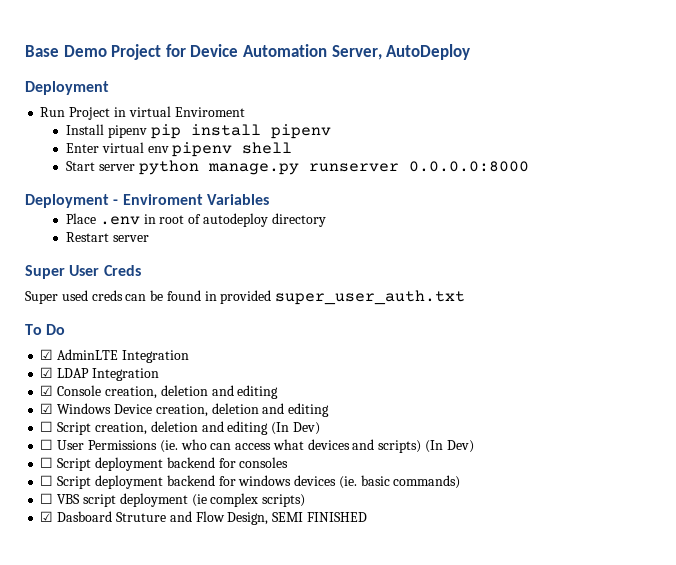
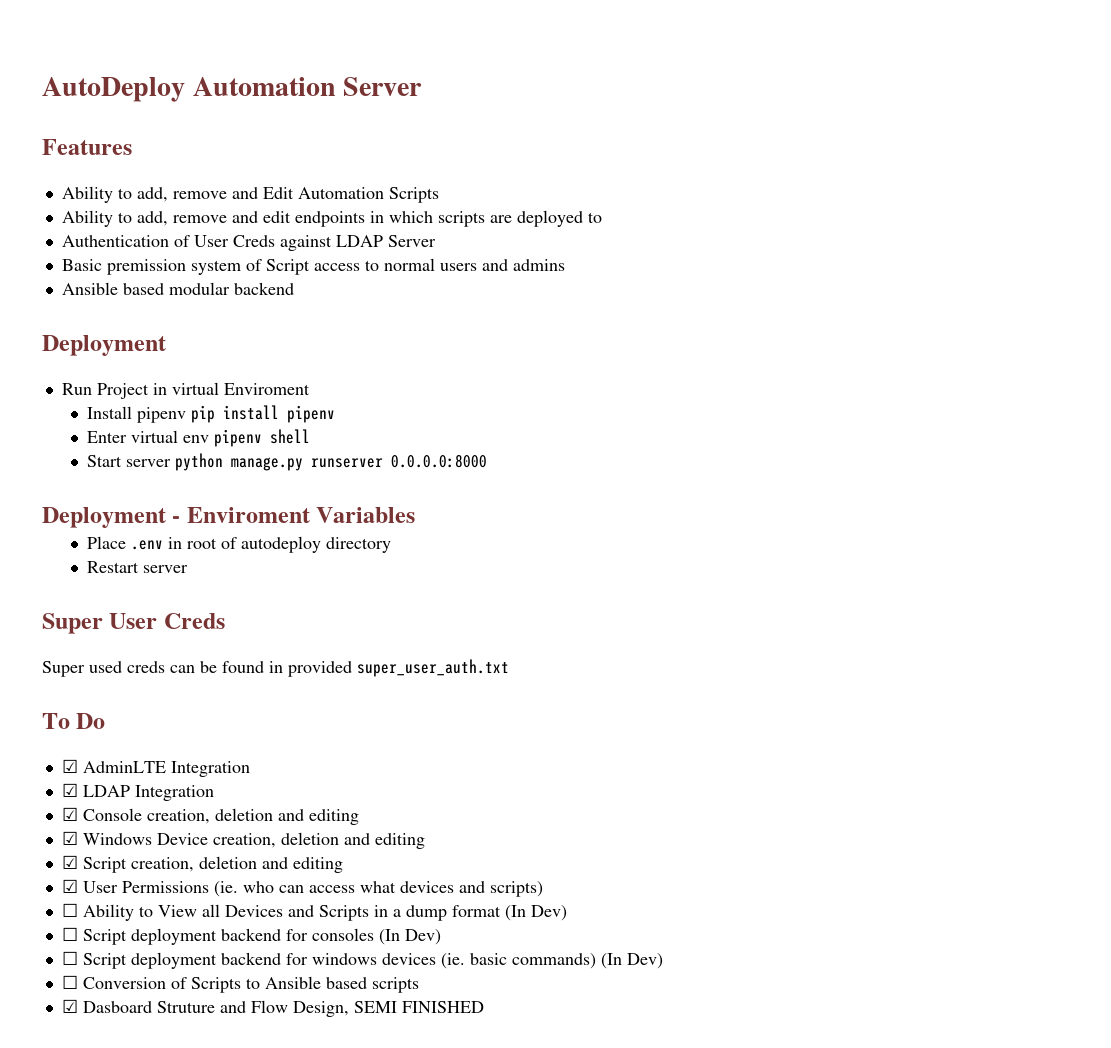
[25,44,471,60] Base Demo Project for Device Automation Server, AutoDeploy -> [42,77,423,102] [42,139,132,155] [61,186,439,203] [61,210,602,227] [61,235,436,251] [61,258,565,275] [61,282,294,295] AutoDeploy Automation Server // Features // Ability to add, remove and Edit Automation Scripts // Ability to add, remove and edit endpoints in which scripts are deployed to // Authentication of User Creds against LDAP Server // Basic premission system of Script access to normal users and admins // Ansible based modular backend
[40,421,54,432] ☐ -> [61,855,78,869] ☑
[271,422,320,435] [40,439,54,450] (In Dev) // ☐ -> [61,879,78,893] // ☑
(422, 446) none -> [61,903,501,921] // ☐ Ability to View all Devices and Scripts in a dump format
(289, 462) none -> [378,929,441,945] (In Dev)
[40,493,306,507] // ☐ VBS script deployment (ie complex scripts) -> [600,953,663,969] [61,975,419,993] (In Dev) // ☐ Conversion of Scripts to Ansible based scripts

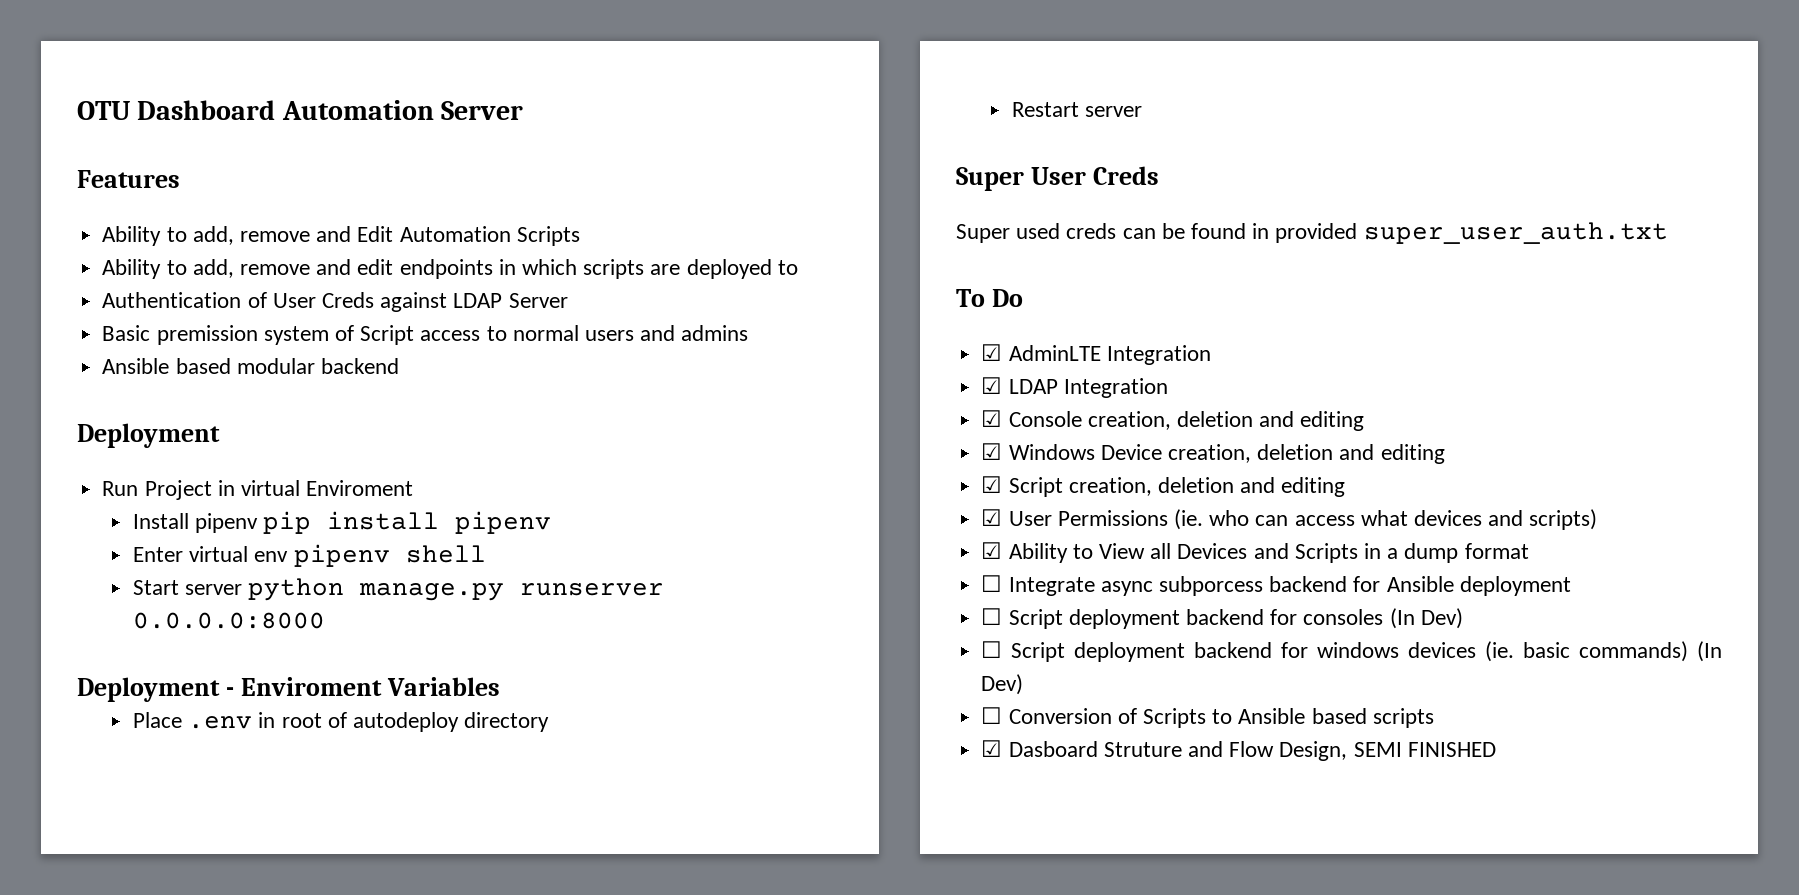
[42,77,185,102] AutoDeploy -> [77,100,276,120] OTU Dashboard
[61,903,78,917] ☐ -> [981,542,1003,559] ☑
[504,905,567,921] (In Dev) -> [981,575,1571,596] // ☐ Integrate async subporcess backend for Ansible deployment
---
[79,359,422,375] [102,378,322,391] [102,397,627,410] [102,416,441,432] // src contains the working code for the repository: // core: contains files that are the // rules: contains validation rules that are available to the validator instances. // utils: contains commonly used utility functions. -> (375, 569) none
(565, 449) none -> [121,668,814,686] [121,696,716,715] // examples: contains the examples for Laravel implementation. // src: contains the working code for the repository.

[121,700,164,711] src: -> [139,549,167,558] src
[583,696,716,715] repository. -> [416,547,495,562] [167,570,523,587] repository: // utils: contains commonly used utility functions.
---
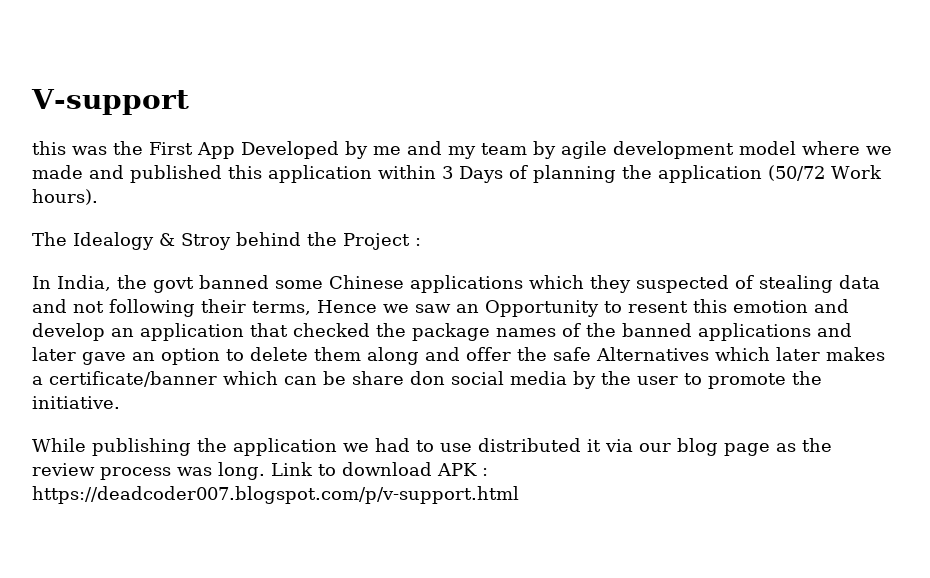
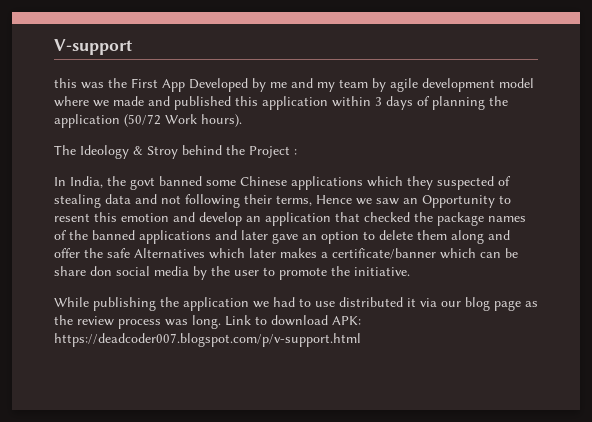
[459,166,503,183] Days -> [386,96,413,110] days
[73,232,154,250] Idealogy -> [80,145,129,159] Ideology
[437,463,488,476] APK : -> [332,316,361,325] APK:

▶ _TASK TO CARRY OUT_: Beginning with the line containing "[121,700,164,711] src: ->" in the material above, copy every line exactly until you have copied the line containing "[583,696,716,715] repository. ->".

▶ _TASK RESPONSE_:
[121,700,164,711] src: -> [139,549,167,558] src
[583,696,716,715] repository. -> [416,547,495,562] [167,570,523,587] repository: // utils: contains commonly used utility functions.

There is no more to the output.